*Work task*:
A word-for-word copy of the data is what's wanted, with no pictures.

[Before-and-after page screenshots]
──────

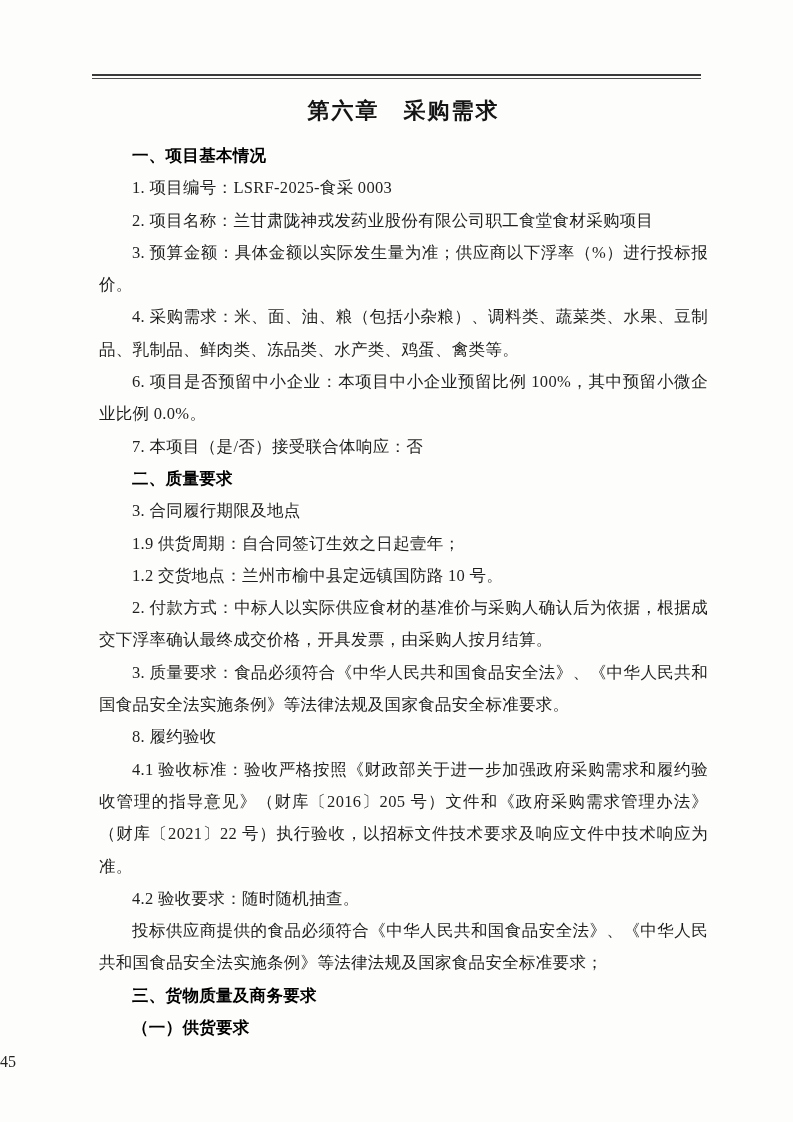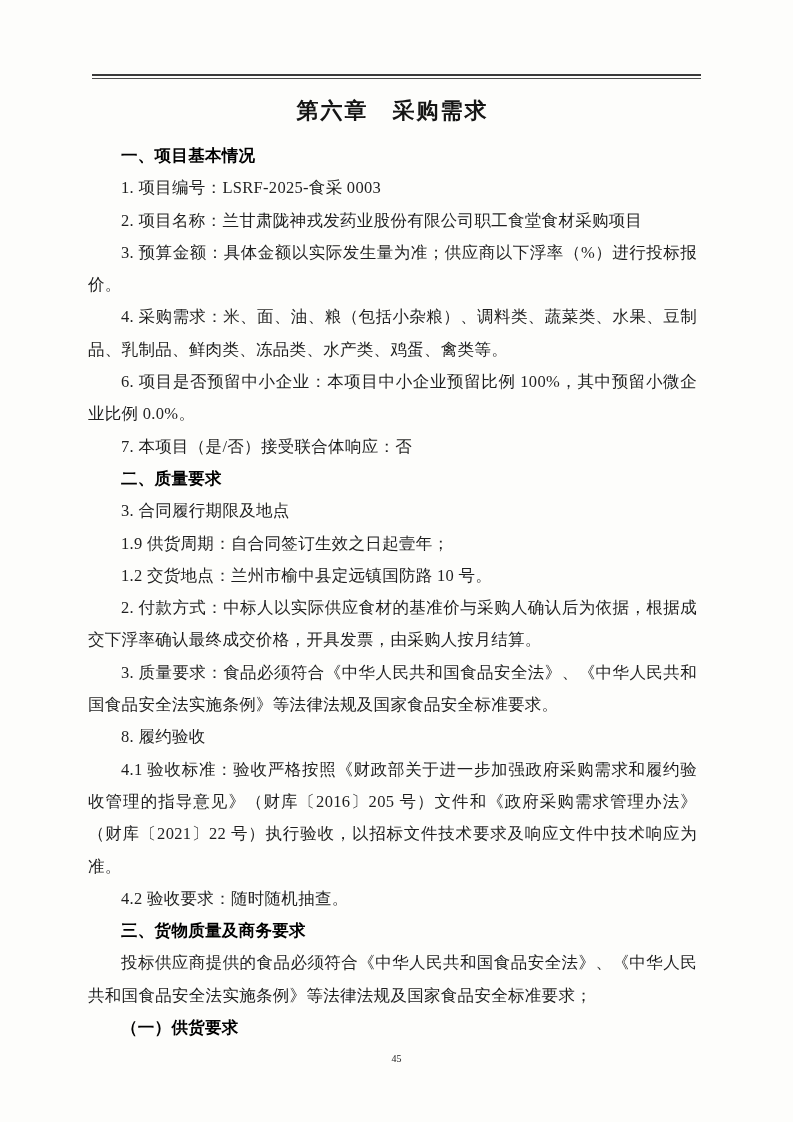--- a/index.html
+++ b/index.html
@@ -29,7 +29,7 @@
   .content {
     position: absolute;
     top: 88px;
-    left: 88px;
+    left: 99px;
     width: 609px;
   }
   .chapter-title {

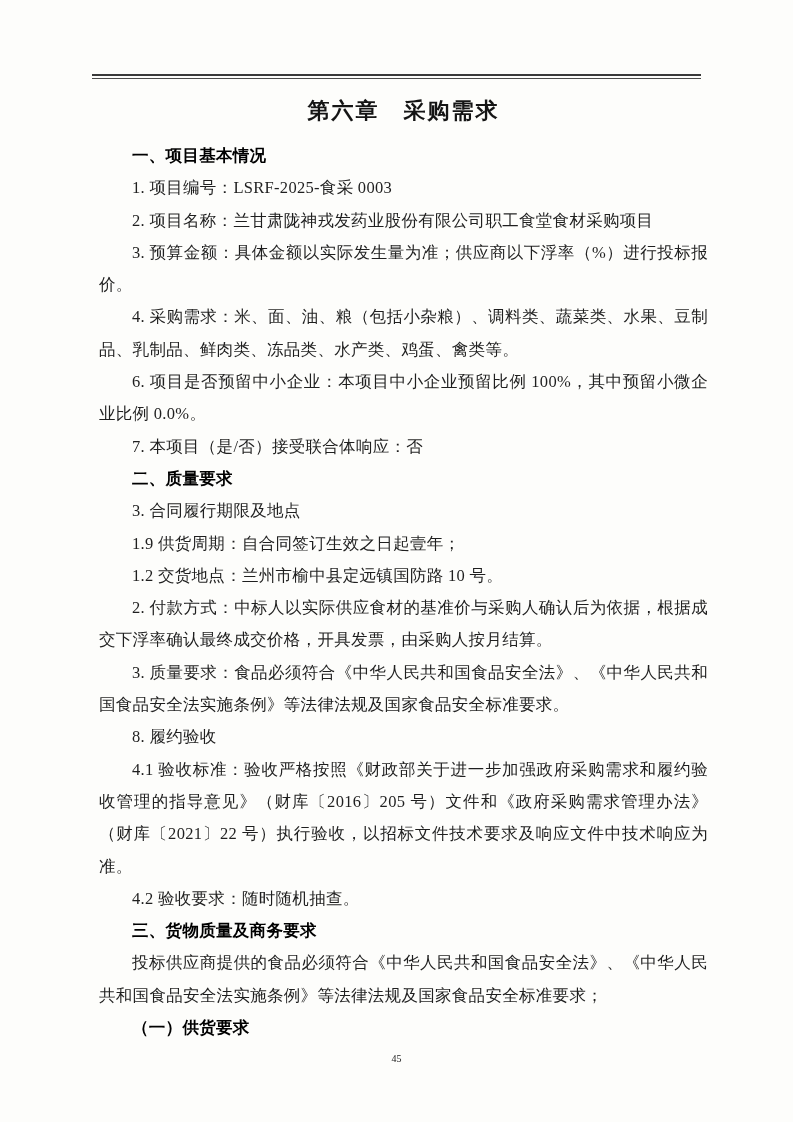--- a/index.html
+++ b/index.html
@@ -89,8 +89,8 @@
     <p class="para">8. 履约验收</p>
     <p class="para">4.1 验收标准：验收严格按照《财政部关于进一步加强政府采购需求和履约验收管理的指导意见》（财库〔2016〕205 号）文件和《政府采购需求管理办法》（财库〔2021〕22 号）执行验收，以招标文件技术要求及响应文件中技术响应为准。</p>
     <p class="para">4.2 验收要求：随时随机抽查。</p>
+    <p class="para">投标供应商提供的食品必须符合《中华人民共和国食品安全法》、《中华人民共和国食品安全法实施条例》等法律法规及国家食品安全标准要求；</p>
     <p class="para heading">三、货物质量及商务要求</p>
-    <p class="para">投标供应商提供的食品必须符合《中华人民共和国食品安全法》、《中华人民共和国食品安全法实施条例》等法律法规及国家食品安全标准要求；</p>
     <p class="para heading">（一）供货要求</p>
   </div>
 

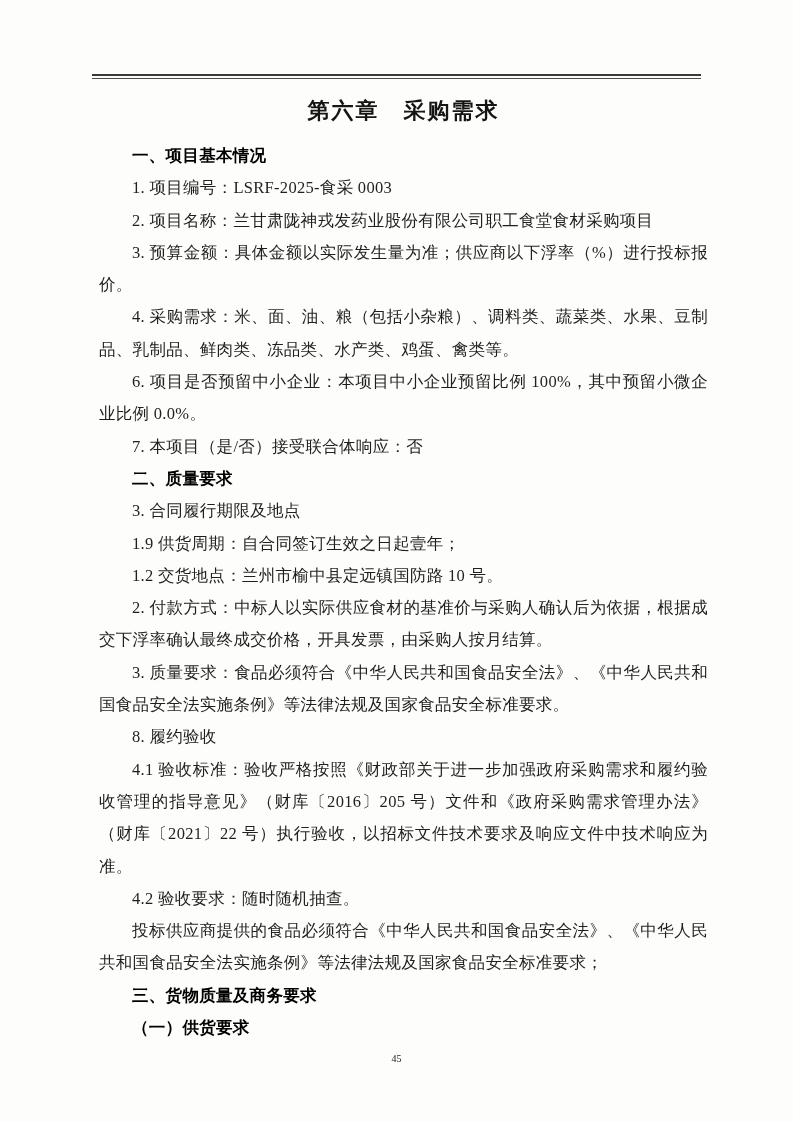--- a/index.html
+++ b/index.html
@@ -59,8 +59,8 @@
     top: 1053px;
     left: 0;
     width: 100%;
-    text-align: center;
-    font-size: 10px;
+    text-align: left;
+    font-size: 16px;
     color: #222;
   }
 </style>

──────

*Your solution*:
--- a/index.html
+++ b/index.html
@@ -29,7 +29,7 @@
   .content {
     position: absolute;
     top: 88px;
-    left: 88px;
+    left: 99px;
     width: 609px;
   }
   .chapter-title {

--- a/index.html
+++ b/index.html
@@ -89,8 +89,8 @@
     <p class="para">8. 履约验收</p>
     <p class="para">4.1 验收标准：验收严格按照《财政部关于进一步加强政府采购需求和履约验收管理的指导意见》（财库〔2016〕205 号）文件和《政府采购需求管理办法》（财库〔2021〕22 号）执行验收，以招标文件技术要求及响应文件中技术响应为准。</p>
     <p class="para">4.2 验收要求：随时随机抽查。</p>
+    <p class="para">投标供应商提供的食品必须符合《中华人民共和国食品安全法》、《中华人民共和国食品安全法实施条例》等法律法规及国家食品安全标准要求；</p>
     <p class="para heading">三、货物质量及商务要求</p>
-    <p class="para">投标供应商提供的食品必须符合《中华人民共和国食品安全法》、《中华人民共和国食品安全法实施条例》等法律法规及国家食品安全标准要求；</p>
     <p class="para heading">（一）供货要求</p>
   </div>
 

--- a/index.html
+++ b/index.html
@@ -59,8 +59,8 @@
     top: 1053px;
     left: 0;
     width: 100%;
-    text-align: center;
-    font-size: 10px;
+    text-align: left;
+    font-size: 16px;
     color: #222;
   }
 </style>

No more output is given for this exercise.